= Beginning of Section =

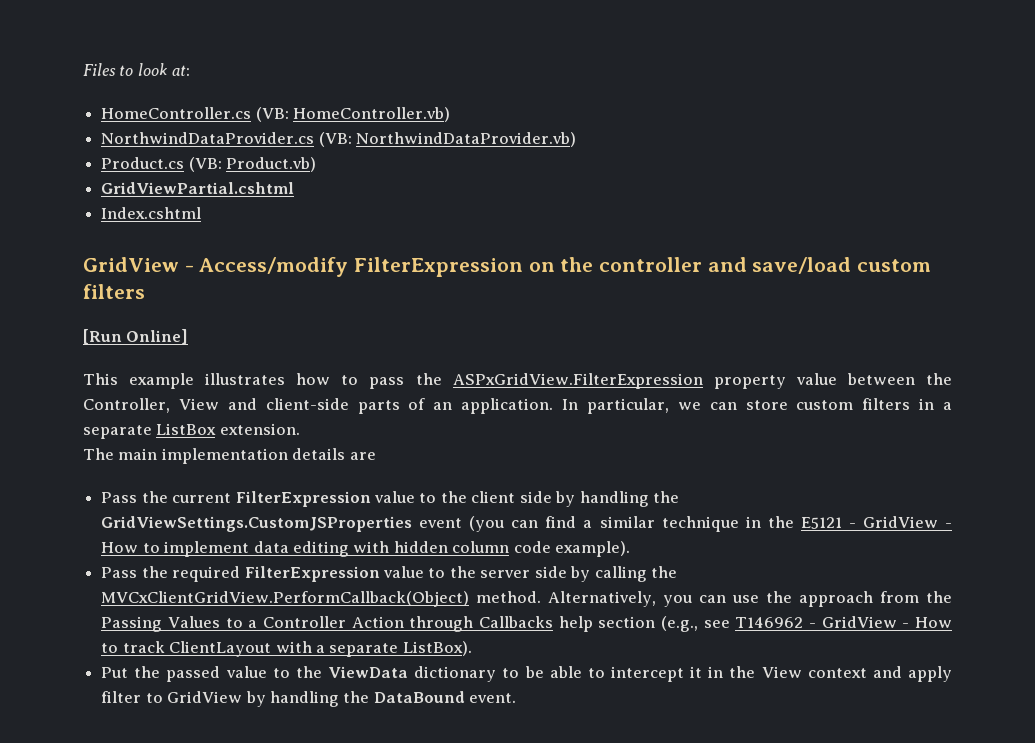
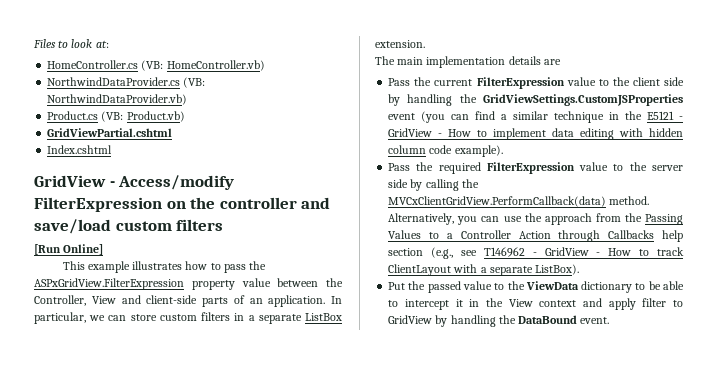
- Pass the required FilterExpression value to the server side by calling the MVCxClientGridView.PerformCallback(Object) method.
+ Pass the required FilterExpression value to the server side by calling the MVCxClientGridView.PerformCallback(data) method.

= End of Section =
= Beginning of Section =

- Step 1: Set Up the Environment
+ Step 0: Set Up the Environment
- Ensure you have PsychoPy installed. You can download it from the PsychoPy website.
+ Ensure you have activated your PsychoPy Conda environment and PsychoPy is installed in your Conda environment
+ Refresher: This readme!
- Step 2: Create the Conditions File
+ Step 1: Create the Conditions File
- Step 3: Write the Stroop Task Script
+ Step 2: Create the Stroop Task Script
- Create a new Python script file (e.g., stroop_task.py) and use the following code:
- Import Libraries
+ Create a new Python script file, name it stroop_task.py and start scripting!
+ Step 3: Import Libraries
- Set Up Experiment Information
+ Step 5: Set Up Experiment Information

= End of Section =
= Beginning of Section =

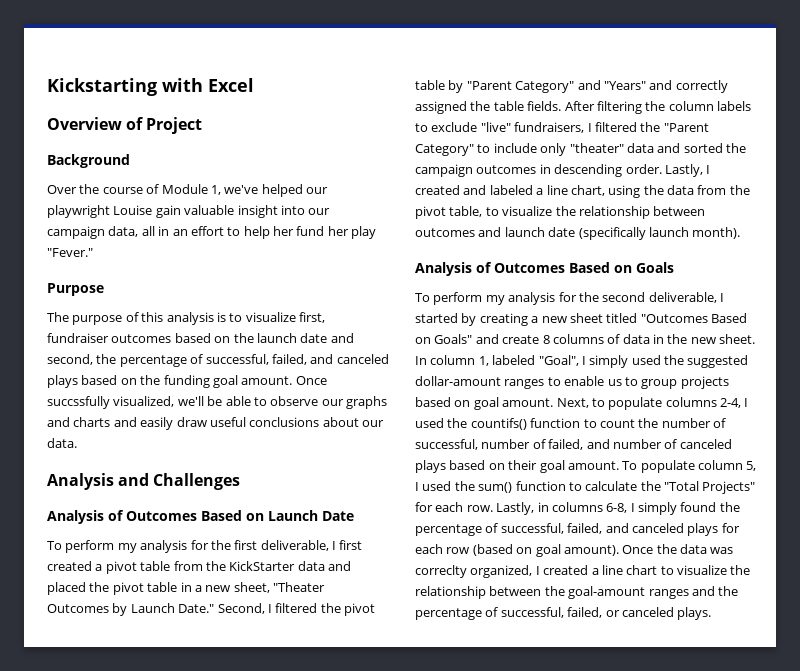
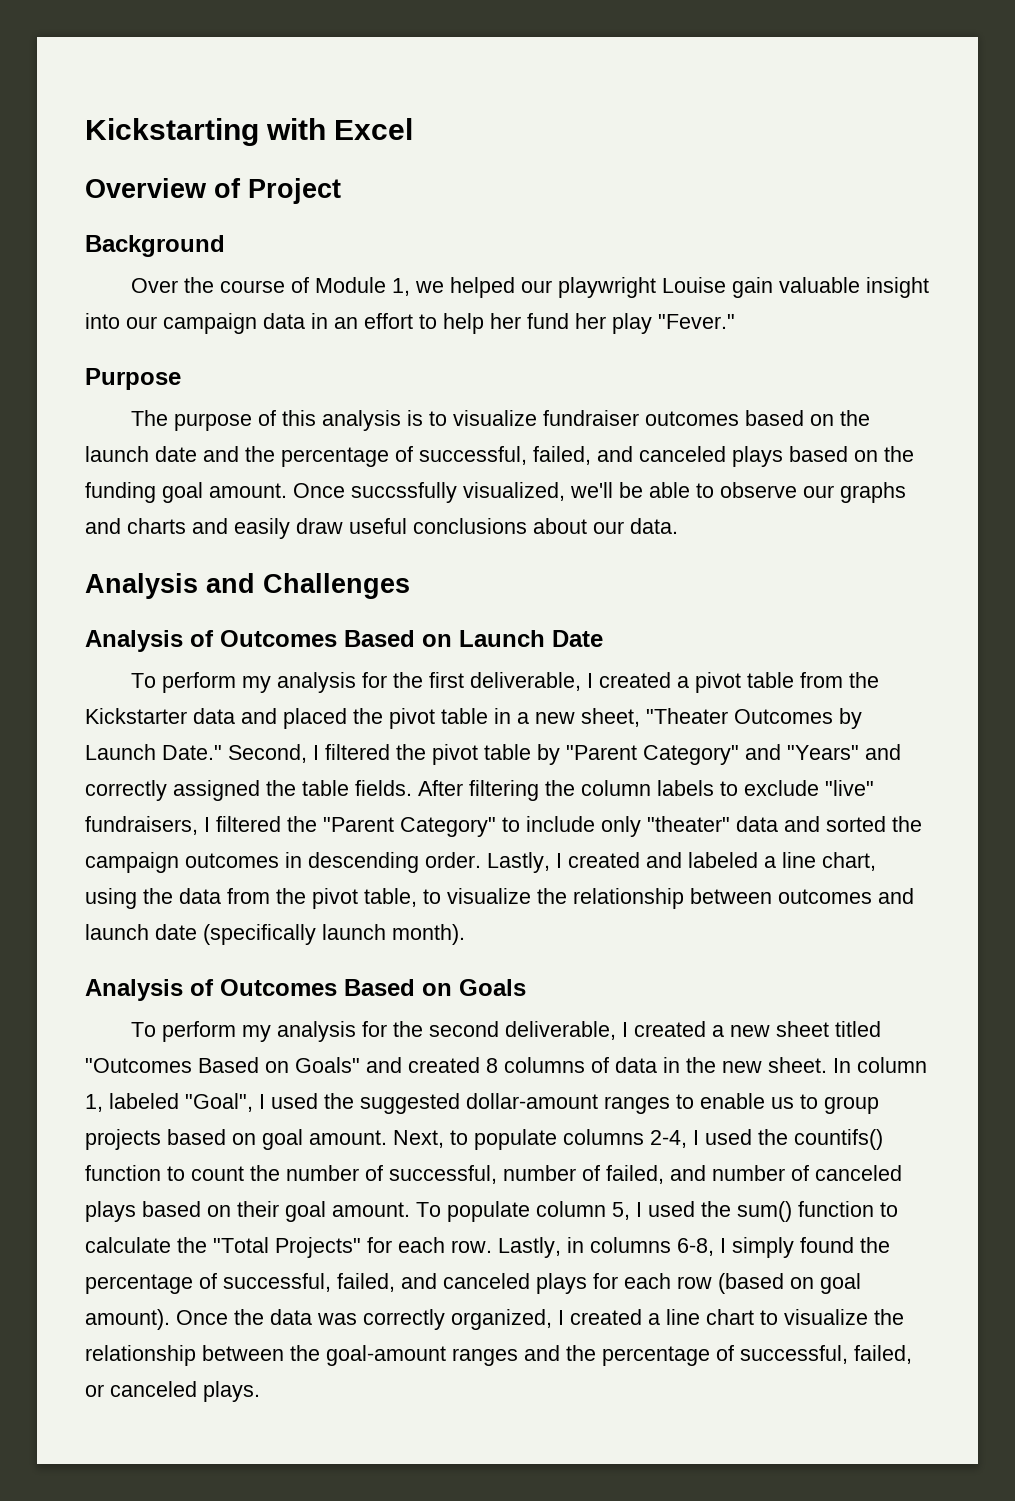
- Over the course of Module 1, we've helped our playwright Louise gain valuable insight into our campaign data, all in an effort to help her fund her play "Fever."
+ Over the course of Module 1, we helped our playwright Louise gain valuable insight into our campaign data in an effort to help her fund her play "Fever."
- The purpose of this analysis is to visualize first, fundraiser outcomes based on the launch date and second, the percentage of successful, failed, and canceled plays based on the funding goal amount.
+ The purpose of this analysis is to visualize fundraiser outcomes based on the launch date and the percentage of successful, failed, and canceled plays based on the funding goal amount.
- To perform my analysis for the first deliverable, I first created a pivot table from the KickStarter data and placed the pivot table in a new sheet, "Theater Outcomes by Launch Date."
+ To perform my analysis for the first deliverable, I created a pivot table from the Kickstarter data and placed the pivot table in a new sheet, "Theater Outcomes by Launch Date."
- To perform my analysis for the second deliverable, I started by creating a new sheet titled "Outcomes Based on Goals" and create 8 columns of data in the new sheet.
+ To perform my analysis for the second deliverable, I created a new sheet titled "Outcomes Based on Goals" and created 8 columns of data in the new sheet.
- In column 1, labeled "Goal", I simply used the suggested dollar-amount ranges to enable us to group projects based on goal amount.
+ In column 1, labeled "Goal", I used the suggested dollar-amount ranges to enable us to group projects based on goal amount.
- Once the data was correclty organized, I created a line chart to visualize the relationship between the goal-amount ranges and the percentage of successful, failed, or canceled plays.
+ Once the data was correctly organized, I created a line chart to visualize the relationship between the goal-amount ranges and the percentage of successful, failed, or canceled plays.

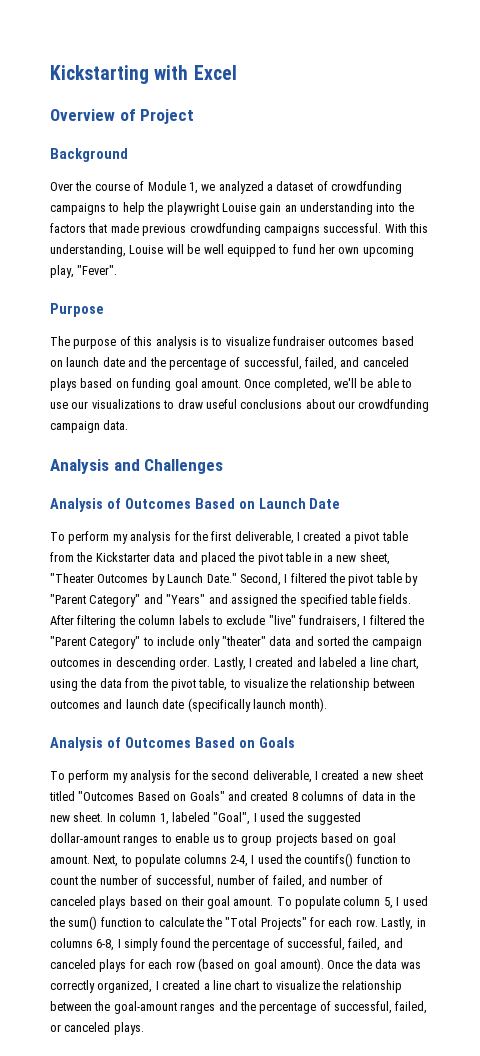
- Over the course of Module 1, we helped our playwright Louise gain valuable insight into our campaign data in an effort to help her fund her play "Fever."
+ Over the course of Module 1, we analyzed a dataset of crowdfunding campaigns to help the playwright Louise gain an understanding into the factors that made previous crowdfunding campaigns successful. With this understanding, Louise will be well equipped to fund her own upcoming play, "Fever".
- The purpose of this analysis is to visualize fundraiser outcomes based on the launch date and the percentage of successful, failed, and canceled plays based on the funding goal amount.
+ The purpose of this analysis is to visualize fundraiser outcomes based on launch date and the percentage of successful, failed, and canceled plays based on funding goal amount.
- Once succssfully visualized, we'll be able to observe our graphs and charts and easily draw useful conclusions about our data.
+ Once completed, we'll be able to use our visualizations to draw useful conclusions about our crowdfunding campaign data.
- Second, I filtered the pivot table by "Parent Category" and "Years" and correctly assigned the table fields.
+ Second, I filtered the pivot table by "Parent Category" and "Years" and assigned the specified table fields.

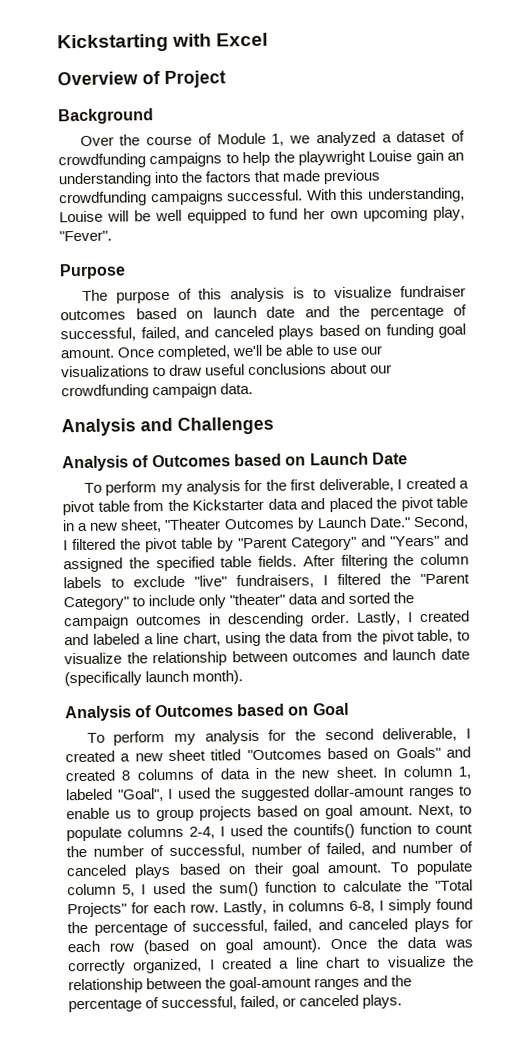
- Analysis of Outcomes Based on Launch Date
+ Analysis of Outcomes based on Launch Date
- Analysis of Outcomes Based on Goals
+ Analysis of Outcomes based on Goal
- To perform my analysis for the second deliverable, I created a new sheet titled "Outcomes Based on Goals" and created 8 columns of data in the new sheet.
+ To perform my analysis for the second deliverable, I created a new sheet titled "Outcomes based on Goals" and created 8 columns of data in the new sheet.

= End of Section =

**What is required:** As the answer, set down only the lines from the data above between the one holding "- Pass the required" and the one holding "the MVCxClientGridView.PerformCallback(data) method.", inclusive, exactly as they read.

**Result of this exercise:**
- Pass the required FilterExpression value to the server side by calling the MVCxClientGridView.PerformCallback(Object) method.
+ Pass the required FilterExpression value to the server side by calling the MVCxClientGridView.PerformCallback(data) method.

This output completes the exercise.